**WORK ORDER:**
Each entry is to be reproduced verbatim, and images are to be omitted.

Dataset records

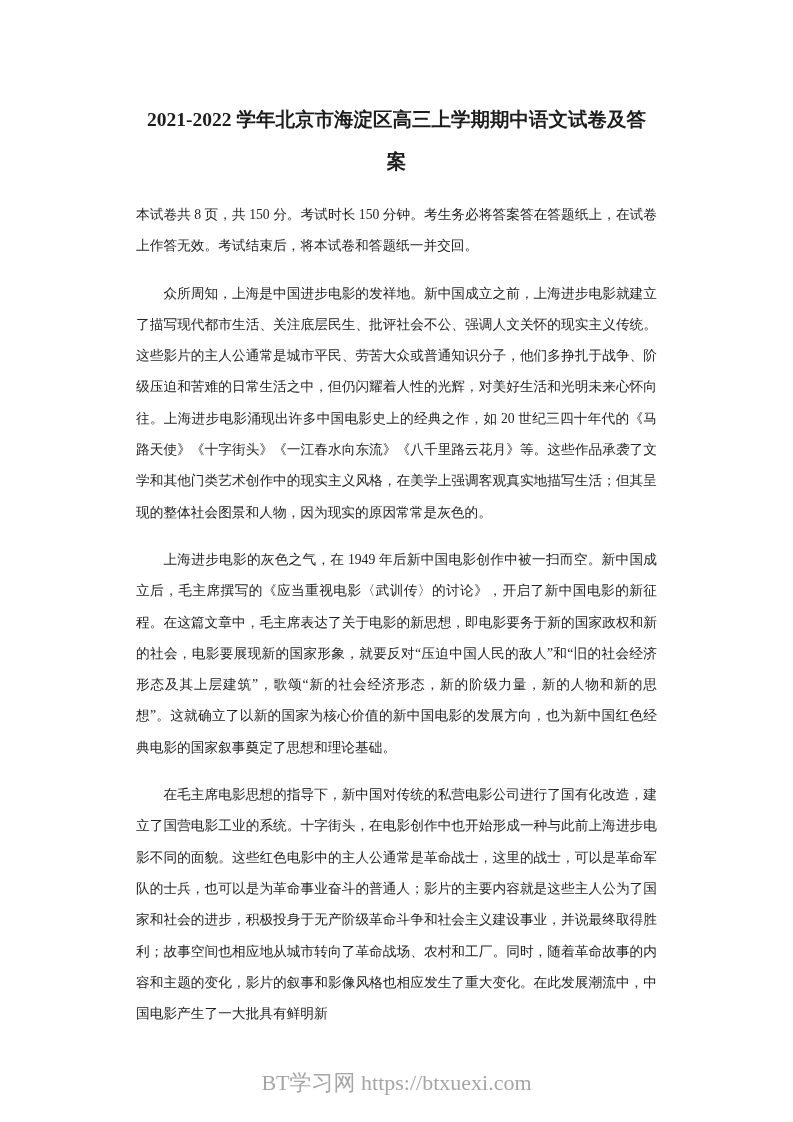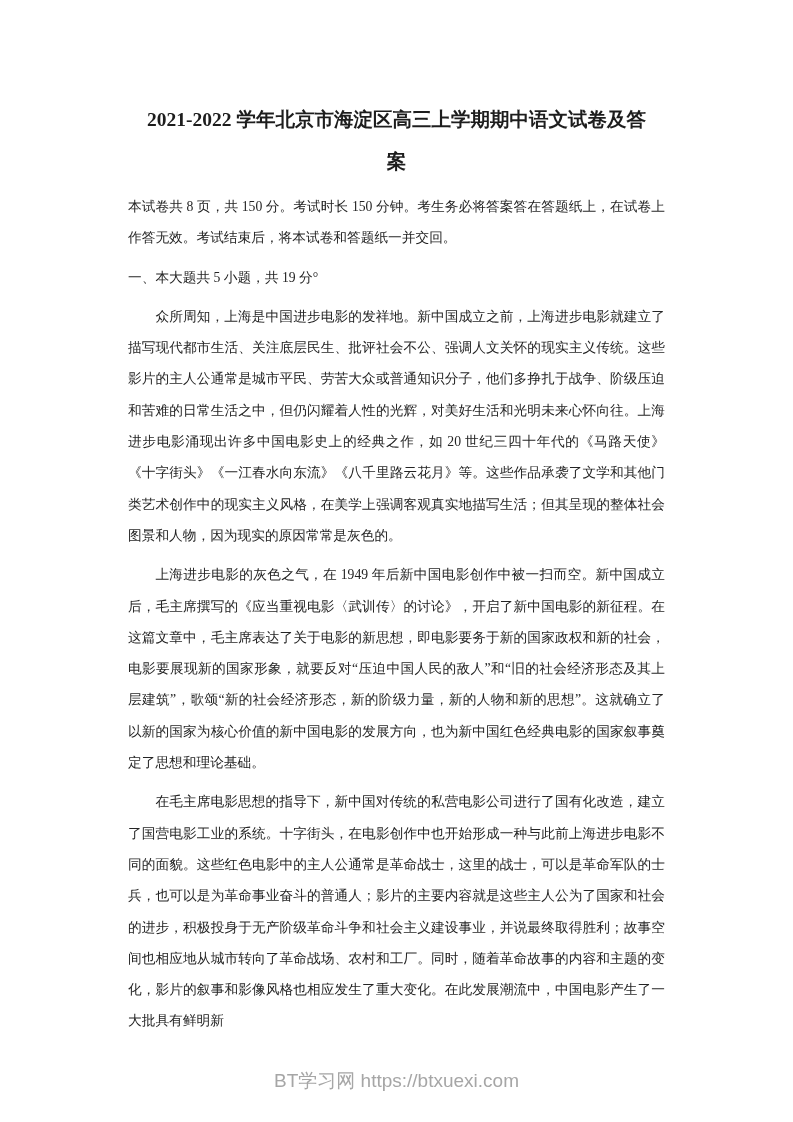--- a/index.html
+++ b/index.html
@@ -33,34 +33,34 @@
     display: block;
     white-space: nowrap;
   }
   .body-text {
     color: #242424;
     font-size: 13.7px;
     line-height: 31.3px;
     text-align: justify;
   }
   .body-text p {
-    margin: 8px;
+    margin: 16px;
     padding: 0;
   }
   .indent2 {
     text-indent: 2em;
   }
   .footer {
     position: absolute;
     left: 0;
     top: 1068px;
     width: 793px;
     text-align: center;
-    font-family: Liberation Sans, sans-serif;
-    font-size: 19px;
+    font-family: Liberation Serif, serif;
+    font-size: 22px;
     color: #a6a6a6;
   }
   .footer a {
     color: #a6a6a6;
     text-decoration: none;
   }
 </style>
 </head>
 <body>
 
@@ -70,21 +70,20 @@
 
     <h1 class="doc-title">
       <span class="t-line">2021-2022 学年北京市海淀区高三上学期期中语文试卷及答</span>
       <span class="t-line">案</span>
     </h1>
 
     <div class="body-text">
 
       <p>本试卷共 8 页，共 150 分。考试时长 150 分钟。考生务必将答案答在答题纸上，在试卷上作答无效。考试结束后，将本试卷和答题纸一并交回。</p>
 
-      <p>一、本大题共 5 小题，共 19 分°</p>
 
 
 
       <p class="indent2">众所周知，上海是中国进步电影的发祥地。新中国成立之前，上海进步电影就建立了描写现代都市生活、关注底层民生、批评社会不公、强调人文关怀的现实主义传统。这些影片的主人公通常是城市平民、劳苦大众或普通知识分子，他们多挣扎于战争、阶级压迫和苦难的日常生活之中，但仍闪耀着人性的光辉，对美好生活和光明未来心怀向往。上海进步电影涌现出许多中国电影史上的经典之作，如 20 世纪三四十年代的《马路天使》《十字街头》《一江春水向东流》《八千里路云花月》等。这些作品承袭了文学和其他门类艺术创作中的现实主义风格，在美学上强调客观真实地描写生活；但其呈现的整体社会图景和人物，因为现实的原因常常是灰色的。</p>
 
       <p class="indent2">上海进步电影的灰色之气，在 1949 年后新中国电影创作中被一扫而空。新中国成立后，毛主席撰写的《应当重视电影〈武训传〉的讨论》，开启了新中国电影的新征程。在这篇文章中，毛主席表达了关于电影的新思想，即电影要务于新的国家政权和新的社会，电影要展现新的国家形象，就要反对“压迫中国人民的敌人”和“旧的社会经济形态及其上层建筑”，歌颂“新的社会经济形态，新的阶级力量，新的人物和新的思想”。这就确立了以新的国家为核心价值的新中国电影的发展方向，也为新中国红色经典电影的国家叙事奠定了思想和理论基础。</p>
 
       <p class="indent2">在毛主席电影思想的指导下，新中国对传统的私营电影公司进行了国有化改造，建立了国营电影工业的系统。十字街头，在电影创作中也开始形成一种与此前上海进步电影不同的面貌。这些红色电影中的主人公通常是革命战士，这里的战士，可以是革命军队的士兵，也可以是为革命事业奋斗的普通人；影片的主要内容就是这些主人公为了国家和社会的进步，积极投身于无产阶级革命斗争和社会主义建设事业，并说最终取得胜利；故事空间也相应地从城市转向了革命战场、农村和工厂。同时，随着革命故事的内容和主题的变化，影片的叙事和影像风格也相应发生了重大变化。在此发展潮流中，中国电影产生了一大批具有鲜明新</p>
 
     </div>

**EXERCISE OUTPUT:**
--- a/index.html
+++ b/index.html
@@ -33,34 +33,34 @@
     display: block;
     white-space: nowrap;
   }
   .body-text {
     color: #242424;
     font-size: 13.7px;
     line-height: 31.3px;
     text-align: justify;
   }
   .body-text p {
-    margin: 8px;
+    margin: 16px;
     padding: 0;
   }
   .indent2 {
     text-indent: 2em;
   }
   .footer {
     position: absolute;
     left: 0;
     top: 1068px;
     width: 793px;
     text-align: center;
-    font-family: Liberation Sans, sans-serif;
-    font-size: 19px;
+    font-family: Liberation Serif, serif;
+    font-size: 22px;
     color: #a6a6a6;
   }
   .footer a {
     color: #a6a6a6;
     text-decoration: none;
   }
 </style>
 </head>
 <body>
 
@@ -70,21 +70,20 @@
 
     <h1 class="doc-title">
       <span class="t-line">2021-2022 学年北京市海淀区高三上学期期中语文试卷及答</span>
       <span class="t-line">案</span>
     </h1>
 
     <div class="body-text">
 
       <p>本试卷共 8 页，共 150 分。考试时长 150 分钟。考生务必将答案答在答题纸上，在试卷上作答无效。考试结束后，将本试卷和答题纸一并交回。</p>
 
-      <p>一、本大题共 5 小题，共 19 分°</p>
 
 
 
       <p class="indent2">众所周知，上海是中国进步电影的发祥地。新中国成立之前，上海进步电影就建立了描写现代都市生活、关注底层民生、批评社会不公、强调人文关怀的现实主义传统。这些影片的主人公通常是城市平民、劳苦大众或普通知识分子，他们多挣扎于战争、阶级压迫和苦难的日常生活之中，但仍闪耀着人性的光辉，对美好生活和光明未来心怀向往。上海进步电影涌现出许多中国电影史上的经典之作，如 20 世纪三四十年代的《马路天使》《十字街头》《一江春水向东流》《八千里路云花月》等。这些作品承袭了文学和其他门类艺术创作中的现实主义风格，在美学上强调客观真实地描写生活；但其呈现的整体社会图景和人物，因为现实的原因常常是灰色的。</p>
 
       <p class="indent2">上海进步电影的灰色之气，在 1949 年后新中国电影创作中被一扫而空。新中国成立后，毛主席撰写的《应当重视电影〈武训传〉的讨论》，开启了新中国电影的新征程。在这篇文章中，毛主席表达了关于电影的新思想，即电影要务于新的国家政权和新的社会，电影要展现新的国家形象，就要反对“压迫中国人民的敌人”和“旧的社会经济形态及其上层建筑”，歌颂“新的社会经济形态，新的阶级力量，新的人物和新的思想”。这就确立了以新的国家为核心价值的新中国电影的发展方向，也为新中国红色经典电影的国家叙事奠定了思想和理论基础。</p>
 
       <p class="indent2">在毛主席电影思想的指导下，新中国对传统的私营电影公司进行了国有化改造，建立了国营电影工业的系统。十字街头，在电影创作中也开始形成一种与此前上海进步电影不同的面貌。这些红色电影中的主人公通常是革命战士，这里的战士，可以是革命军队的士兵，也可以是为革命事业奋斗的普通人；影片的主要内容就是这些主人公为了国家和社会的进步，积极投身于无产阶级革命斗争和社会主义建设事业，并说最终取得胜利；故事空间也相应地从城市转向了革命战场、农村和工厂。同时，随着革命故事的内容和主题的变化，影片的叙事和影像风格也相应发生了重大变化。在此发展潮流中，中国电影产生了一大批具有鲜明新</p>
 
     </div>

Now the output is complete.